Мой дом — не крепость (Кузьмин) - страница 141

— Конечно, — с легким сердцем ответила Оля, удивленная тем, как, в сущности, несложно и приятно доставить другому нечаянную радость. Всего несколько слов, которые ей ничего не стоят, и Марико — снова прежняя, говорливая, экспансивная Марико, готовая что-то улаживать, кого-то мирить, утешать и устраивать, и по-прежнему полны задора и любопытства ко всему на свете ее огромные блестящие глаза с черными метелками густых ресниц.

Странно устроены люди. То, что для одного не представляет видимого интереса, для другого может стать предметом самых сокровенных желаний. Жаль, далеко не всегда возможен обмен, и тот, кто владеет не нужным ему богатством, редко торопится передать его по назначению: чаще держит где-то на задворках памяти, про запас, или вовсе пустит по ветру — ни себе, никому…

Марико уже непринужденно болтала, словно не было натянутого разговора, а Оле все не давалась эта мысль, смутно мелькнувшая в ее голове.

— Ой, что же я?!. — на полуслове оборвала себя Марико. — Ты же мне не сказала.

— О чем?

— Ты вначале говорила. У тебя неприятности? Почему тебе плохо?

Оля ответила не сразу.

— Понимаешь, — точно размышляя вслух, заговорила она наконец, — сама не разберу. Я — как… как расстроенное пианино стала. Дома у нас каждый занят собой…

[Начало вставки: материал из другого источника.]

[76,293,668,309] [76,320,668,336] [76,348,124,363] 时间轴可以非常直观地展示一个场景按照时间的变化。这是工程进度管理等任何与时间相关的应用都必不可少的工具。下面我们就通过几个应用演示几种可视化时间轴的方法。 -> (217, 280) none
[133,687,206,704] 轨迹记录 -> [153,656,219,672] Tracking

— Если бы ты не была скрытницей, — осторожно заметила Марико.

Оля опустила глаза.

— Я потому и остановила тебя. Не с кем слово сказать.

— А Герман? Что у вас с ним?

— Не знаю. Совсем растерялась. Всю дорогу мне втолковывали, — мужчинам нельзя доверять: мол, все на один лад скроены. Ну, а он… Я считала его особенным. И вдруг этот случай. Дала себе зарок больше с ним не встречаться, а только о нем и думаю…

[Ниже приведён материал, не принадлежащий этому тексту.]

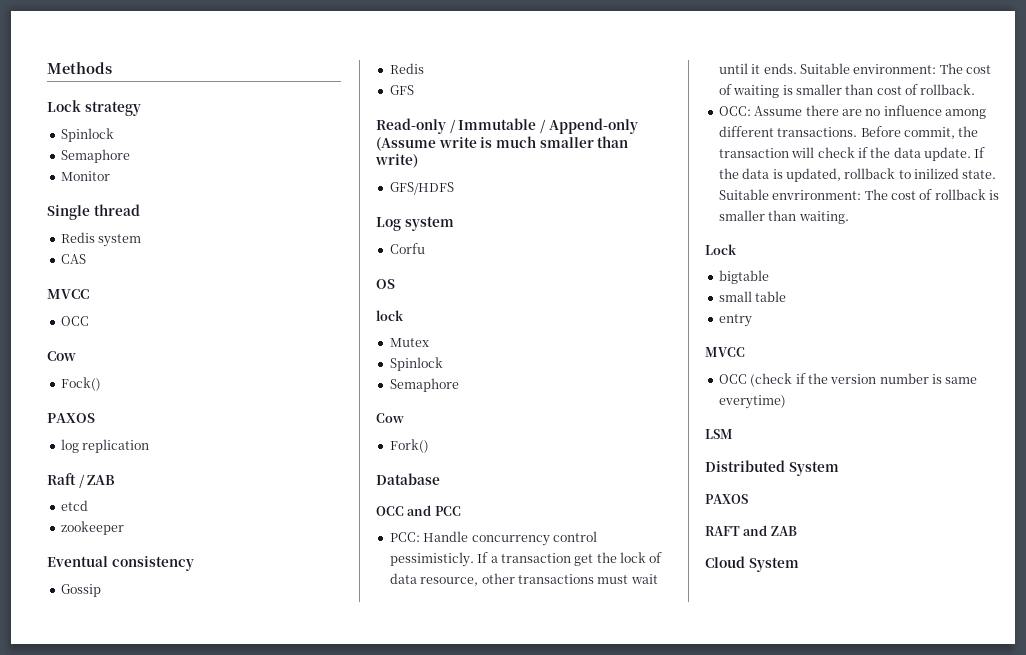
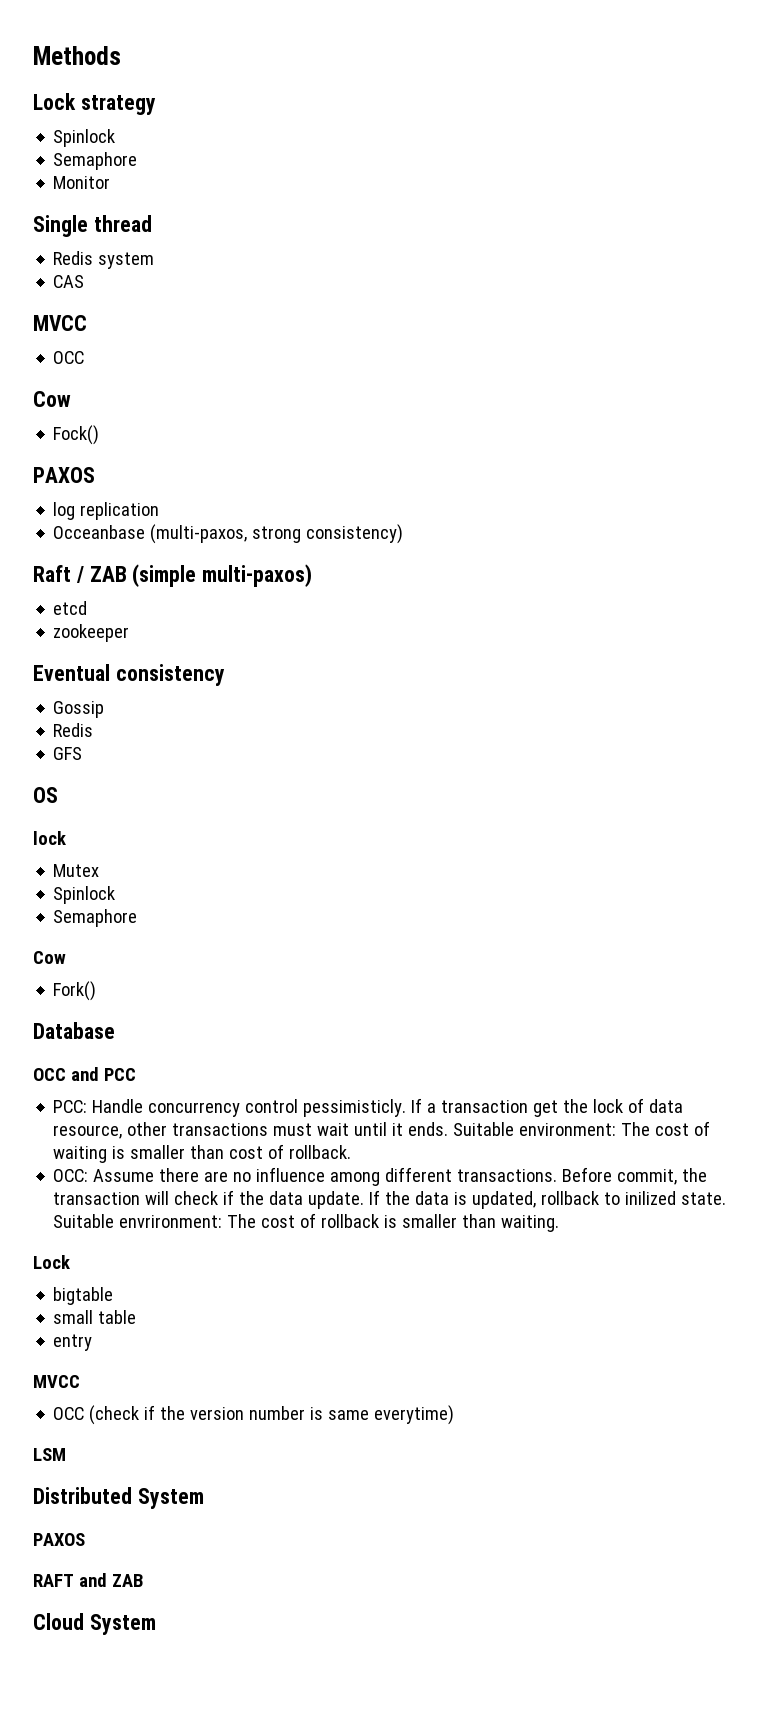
(150, 446) none -> [53,524,404,544] // Occeanbase (multi-paxos, strong consistency)
(116, 480) none -> [132,564,313,587] (simple multi-paxos)
[376,118,638,134] [376,136,629,151] [375,154,418,168] [389,182,454,195] [376,216,454,231] [389,243,425,254] // Read-only / Immutable / Append-only (Assume write is much smaller than write) // GFS/HDFS // Log system // Corfu -> (83, 753) none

Оля оживилась и сама не заметила, как рассказала Марико все, начиная с того осеннего знакомства у озера, казавшегося теперь невообразимо далеким, как будто с тех пор прошло не полгода, а целая вечность.

Она говорила и говорила, возбужденная, обрадованная вниманием, испытывая, может быть, первый раз в жизни упоительное чувство раскрепощения от душевного затворничества, в котором столько времени пребывала неизвестно по чьей вине. Наверное, виновата она сама. Кто же еще?..

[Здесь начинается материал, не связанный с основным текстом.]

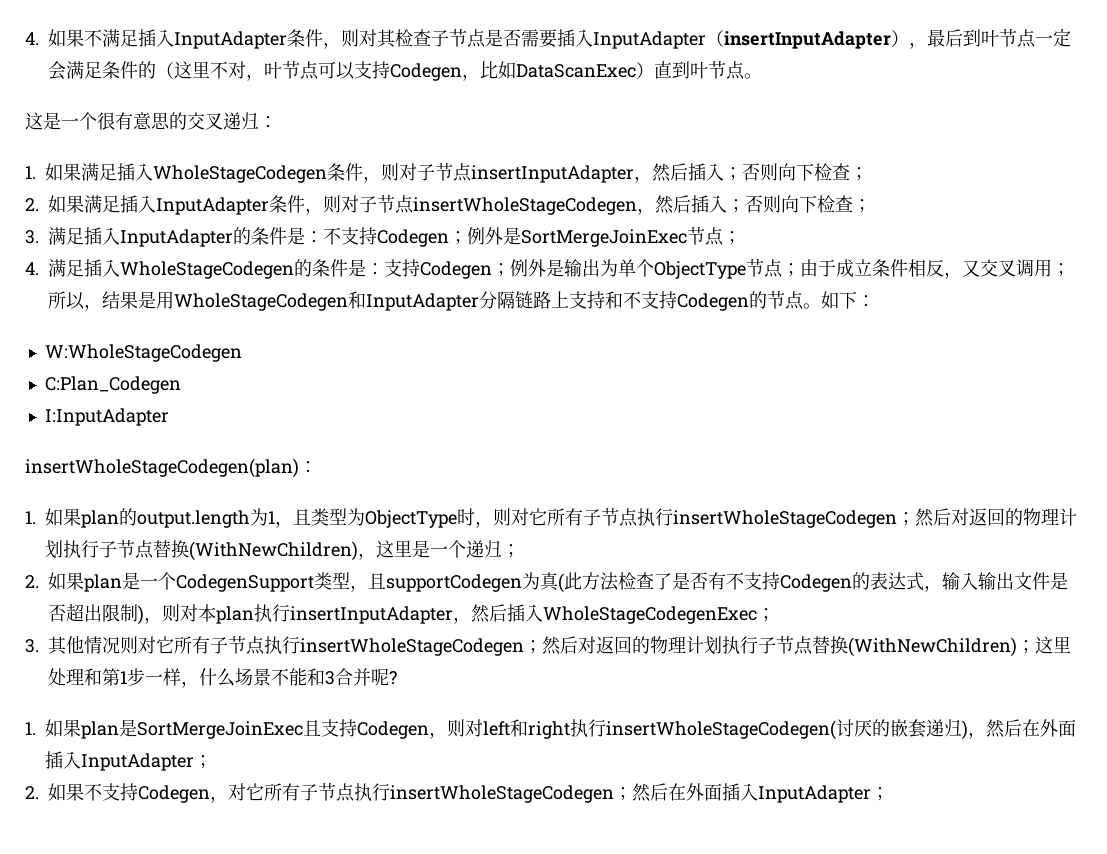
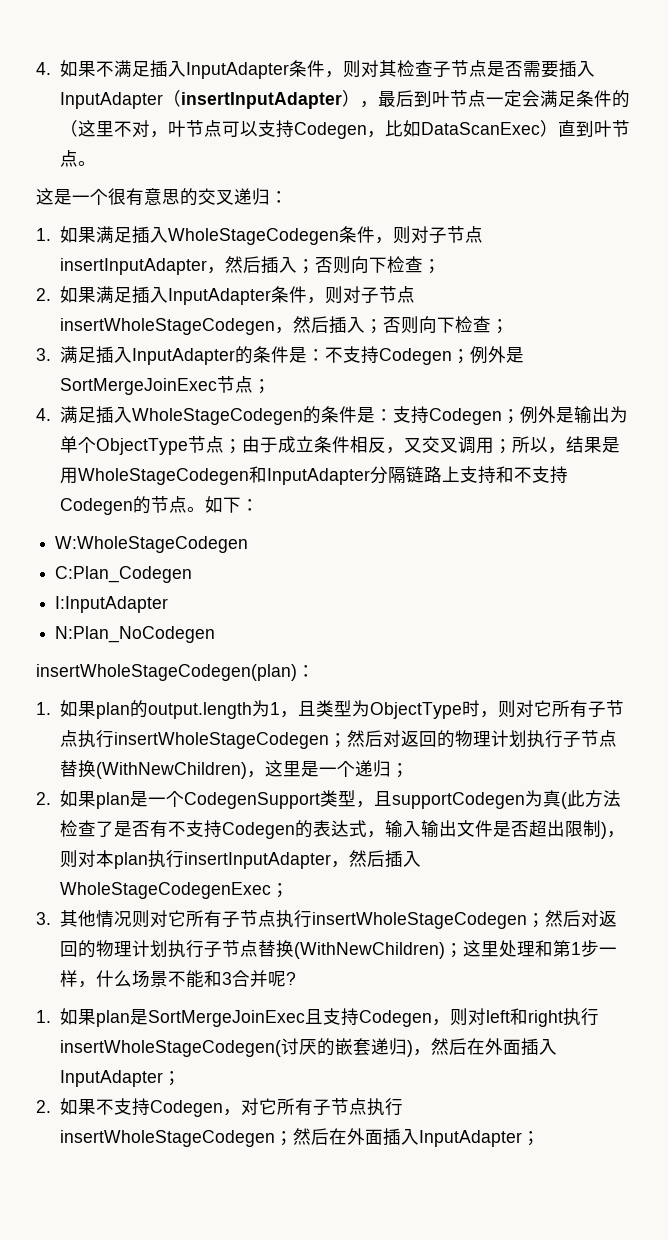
(169, 417) none -> [55,626,216,643] // N:Plan_NoCodegen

Дымка рассеялась, сквозь разорванные облака проглянуло неяркое солнце, заискрилось на снегу, на массивных кудрявых сосульках, свисающих с крыш.

Они подошли к дому. Во дворе гомонили дети с санями. Среди всех выделялся звонкий голосок Тани Ларионовой, сестры Алексея: Марико тотчас узнала ее азартную раскрасневшуюся мордочку с выбившейся из-под вязаной шапки прядкой белокурых волос. Она командовала ватагой ребят, которые с криками и свистом таскали ее на санках по накатанному блестящему асфальту.